Consequently, SPR imaging systems without any labeling requirements can be used for high-throughput screening (HTS), particularly in drug discovery, than any other optics-based detection techniques [83, 84].

4.9.3 Surface Plasmon Resonance Sensing of Biological Warfare Agent Botulinum Neurotoxin A

Dhaked and coworkers developed a label free real time method for the detection and quantification of botulinum neurotoxin A (BoNT/A) using surface plasmon resonance (SPR) [85]. The authors used antibody against rBoNT/A-HCC fragment and synaptic vesicles (SV), which were immobilized on a carboxymethyldextran modified gold chip. The immobilization of BoNT/A antibody and interaction of BoNT/A with immobilized antibody were characterized in-situ by SPR and electrochemical impedance spectroscopy. A sample solution containing BoNT/A antigen in concentrations ranging from 0.225 to 4.5 fM and 0.045 to 5.62 fM was interacted with the immobilized antibody and immobilized SV, respectively [85].

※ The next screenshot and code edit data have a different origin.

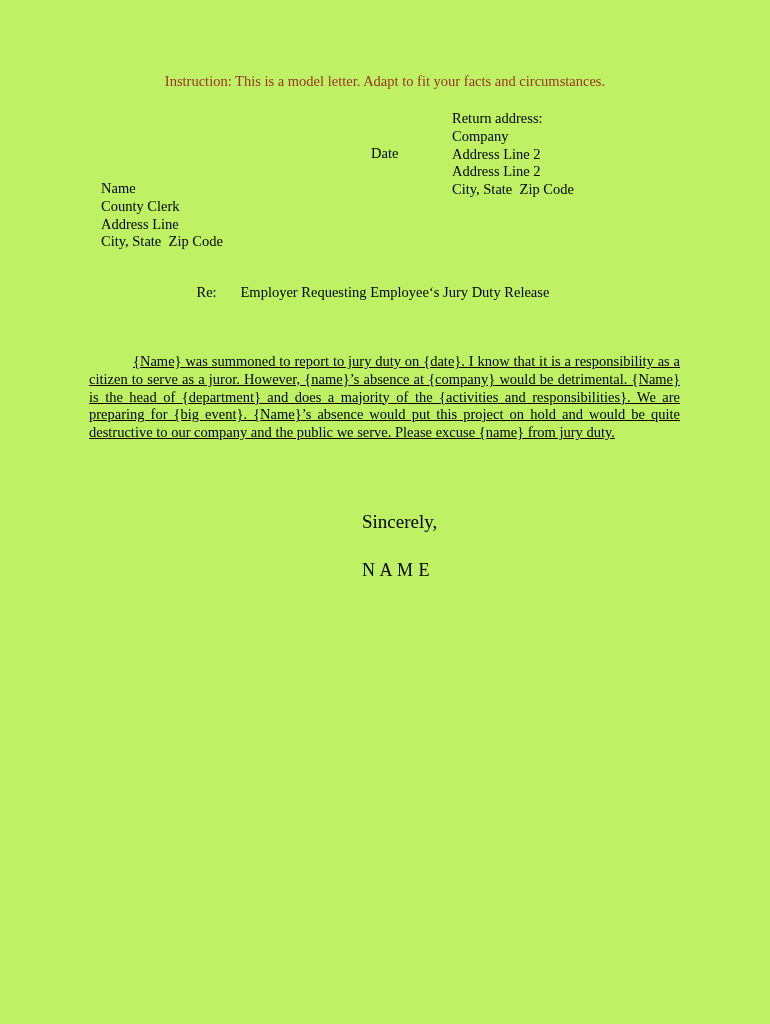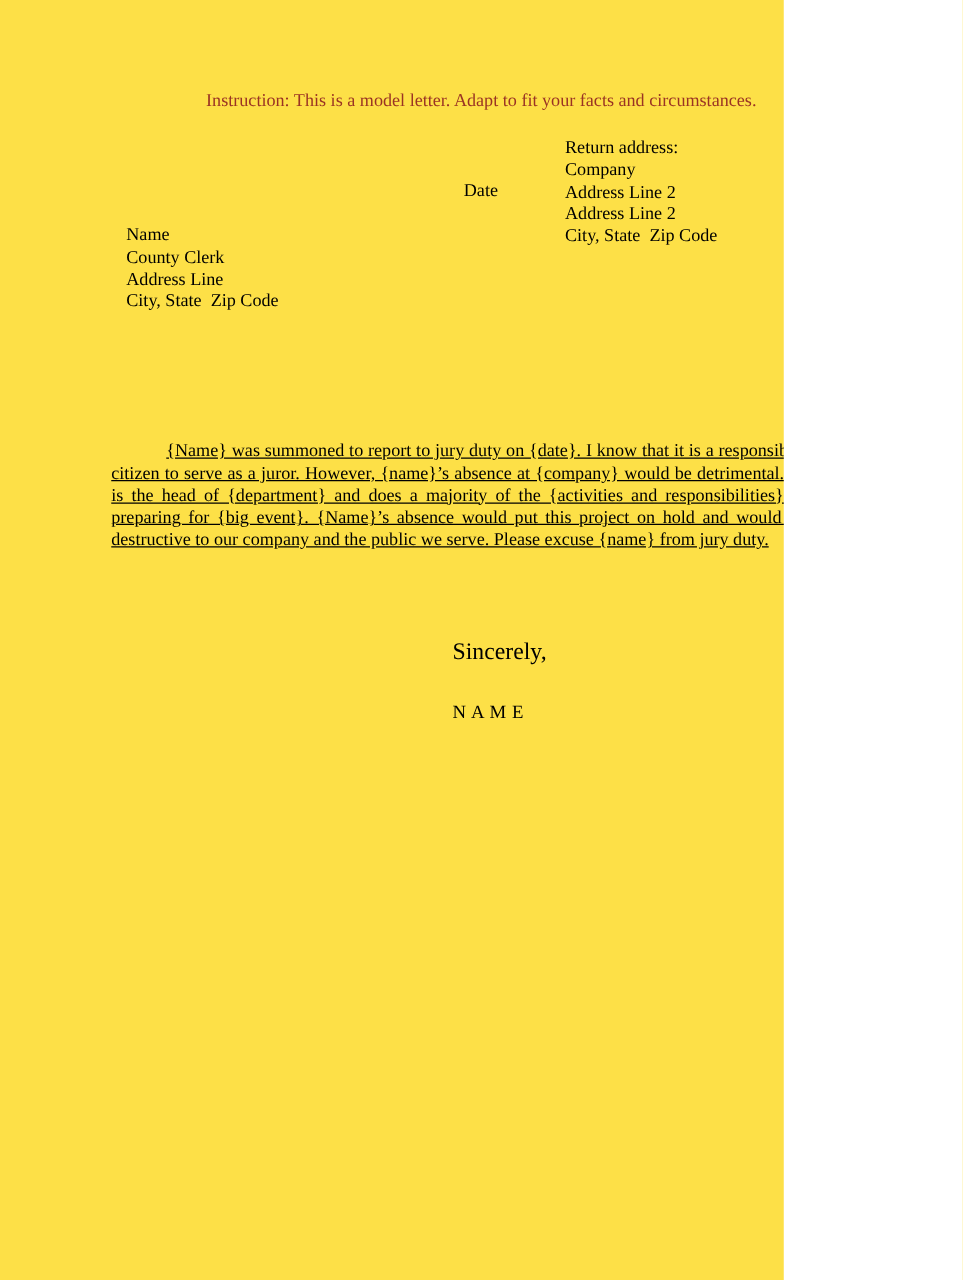--- a/index.html
+++ b/index.html
@@ -9,9 +9,9 @@
   }
   .page {
     position: relative;
-    width: 627px;
+    width: 770px;
     height: 1024px;
-    background: #fde047;
+    background: #bef264;
     font-family: "Liberation Serif", "DejaVu Serif", serif;
     color: #000000;
     overflow: hidden;

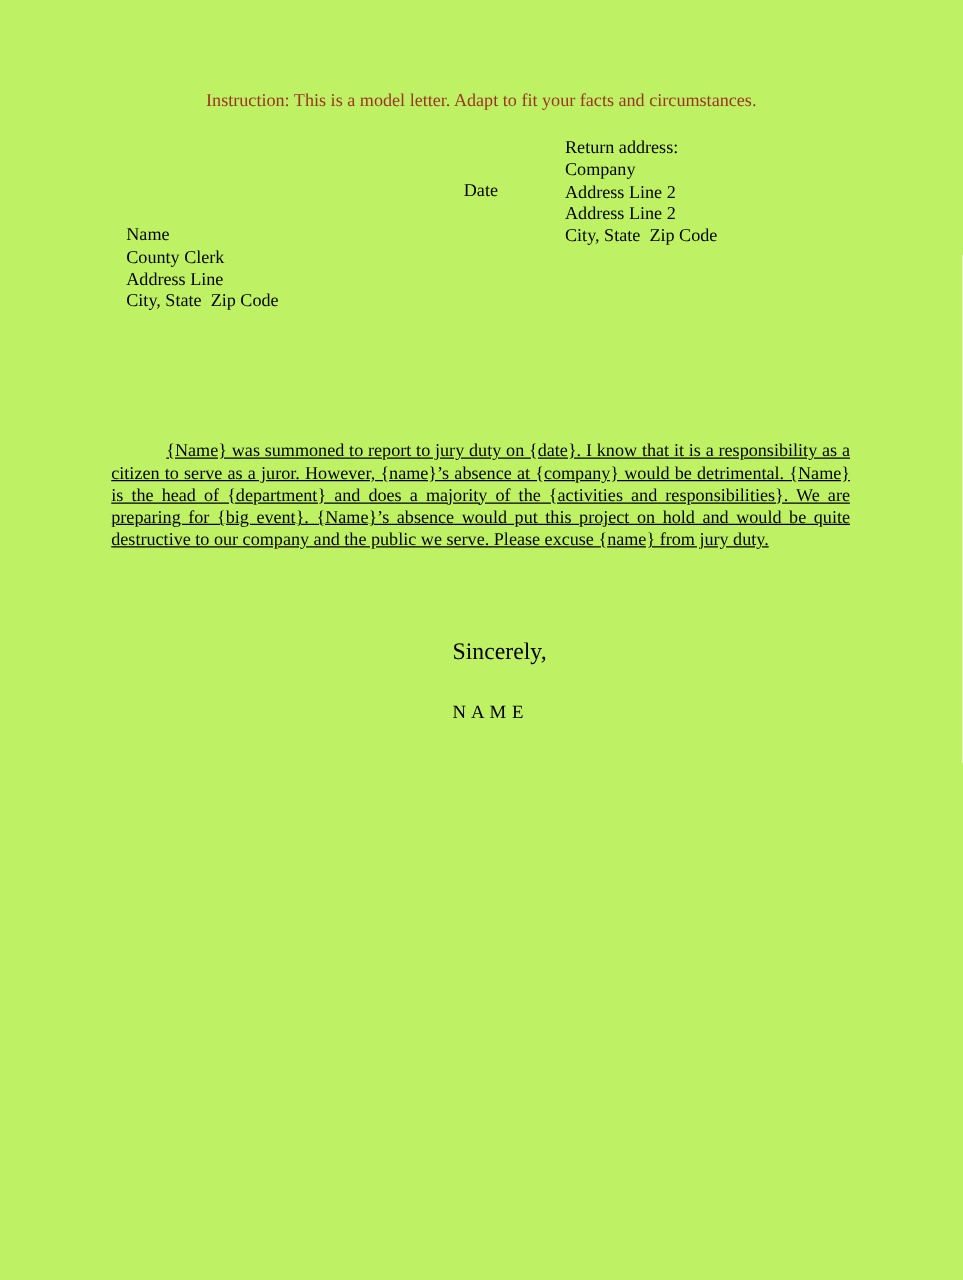--- a/index.html
+++ b/index.html
@@ -131,6 +131,9 @@
     <div>City, State  Zip Code</div>
   </div>
 
+  <div class="re-line">
+    <span class="re-label">Re:</span><span>Employer Requesting Employee‘s Jury Duty Release</span>
+  </div>
 
 
   <div class="body-par">{Name} was summoned to report to jury duty on {date}.  I know that it is a responsibility as a citizen to serve as a juror.  However, {name}’s absence at {company} would be detrimental.  {Name} is the head of {department} and does a majority of the {activities and responsibilities}.  We are preparing for {big event}.  {Name}’s absence would put this project on hold and would be quite destructive to our company and the public we serve. Please excuse {name} from jury duty.</div>

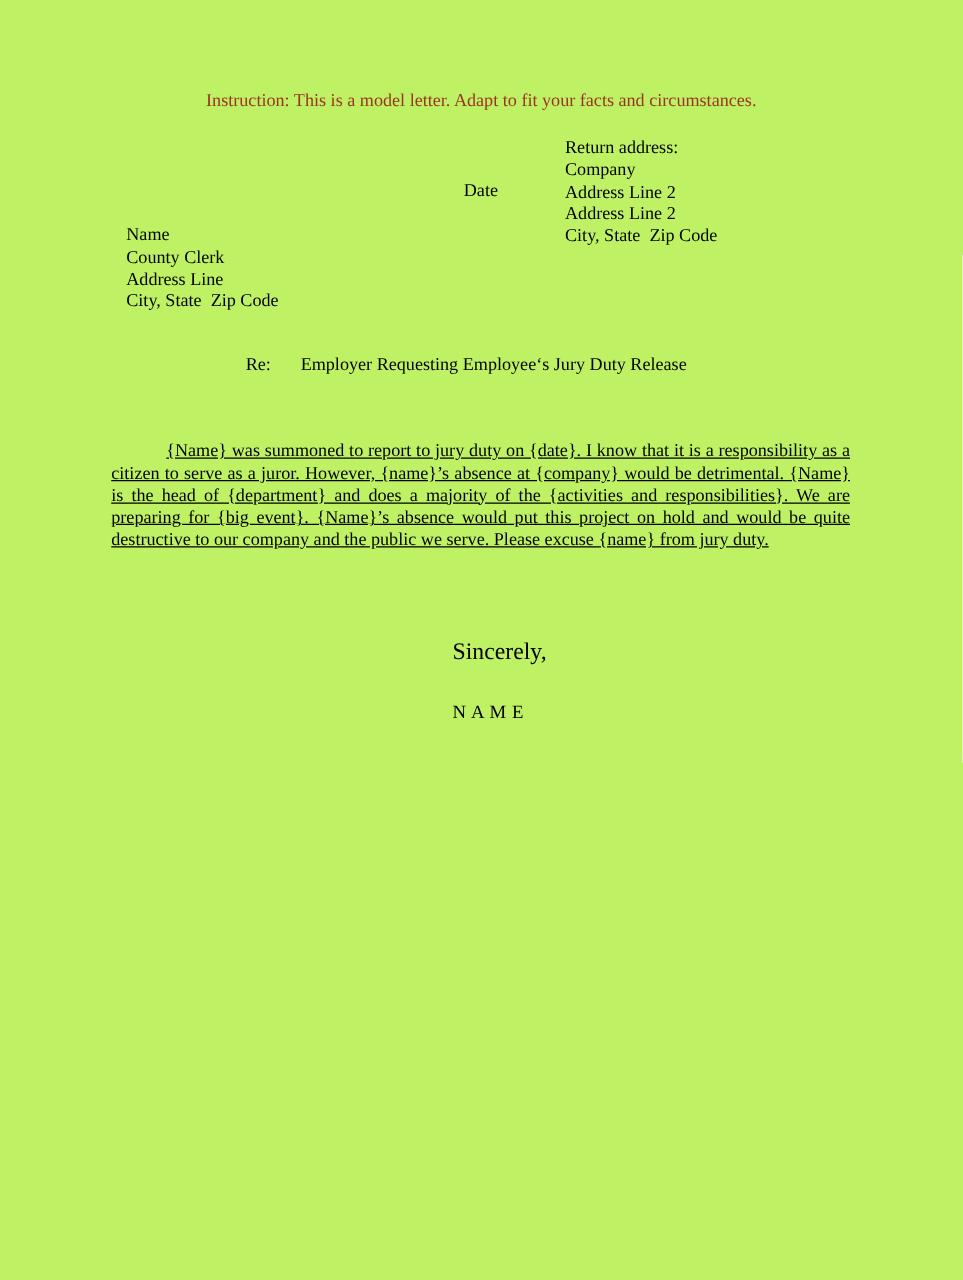--- a/index.html
+++ b/index.html
@@ -100,7 +100,7 @@
     position: absolute;
     top: 562px;
     left: 362px;
-    font-size: 15px;
+    font-size: 18px;
     line-height: 17.8px;
     letter-spacing: 0.5px;
     white-space: pre;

4.9.3.1 Immobilization of BoNT/A Antibody and SV Protein on CM5 SPR Sensor Chip

Dhaked and coworkers described the stepwise immobilization of BoNT/A antibody and SV protein on a CM5 chip, respectively in nine steps. These steps involved the stabilization of the baseline, the activation of carboxyl groups on the CM5 chip, and converting them into activated carboxymethylated groups on the sensor chip for future bounding to the free amino groups of BoNT/A antibody. This was followed by washing with PBS and measuring the SPR angle that has shifted nearly to the baseline [85]. When the BoNT/A antibodies are injected on the CM5 chip an increase in SPR angle was observed. Finally, washing with 1000 mM ethanolamine was performed to prevent non-specific binding and to block the unreacted NHS-ester groups on CM5 chip. From Figs. 4.22 and 4.23, a net angle change of 95.44 m° and 48 m° are observed and this ascribes the attachment of 0.79 ng/ mm2 of antibody and 0.4 ng/mm2 SV protein on CM5 chip, respectively [87].

Fig. 4.22
figure 22

Sensorgram showing different steps [(1) Baseline (2) EDCNHS activation (3) Washing (4) Antibody coupling (5) Washing (6) Deactivation (7) Washing (8) Regeneration and (9) Back to baseline] involved in the (a) immobilization of BoNT/A antibody (1: 500 dilution); (b) immobilization of SV on CM5 chip [87]

Fig. 4.23
figure 23

SPR sensor response for the interaction of different concentration of BoNT/A antigen with (a) immobilized BoNT/A antibody (a) 0.225 fM, (b) 0.45 fM, (c) 2.25 fM and (d) 4.5 fM (b) immobilized SV (a) 0.045 fM, (b) 0.225 fM, (c) 1.12 fM and (d) 5.62 fM Temperature: 25o C and pH: 7.5 [87]

4.10 Conclusion

Most of the sensing measuring devices used for the detection of biological warfare agents are based on luminescence immunoassay signal transduction mechanisms which are optical. In this chapter, we have discussed the following subjects: impedance spectroscopy, evanescent wave technology and internal reflection fluorescence (TIRF) excitation, surface acoustic wave sensors, fluorescent biosensors, Fluorescence Resonance Energy Transfer (FRET), light emission (CANARY), microsphere-based fiber optic biosensors, and surface plasmon resonance. It should be noted that although fluorescence detection is the most popular, surface plasmon resonance (SPR)-based immunoassay formats with surface imaging capabilities are growing in popularity [80,81,82,83,84,85,86]. Multiplexing, or simultaneous detection of multiple analytes, is one of the most important prerequisites for biothreat agent detection. As mentioned in our introduction, the presented work is more a “Comptes Rendus” and an introduction to this series of sensing measuring devices used for the detection of biological warfare agents that were presented to the participants of this NATO-ASI meeting.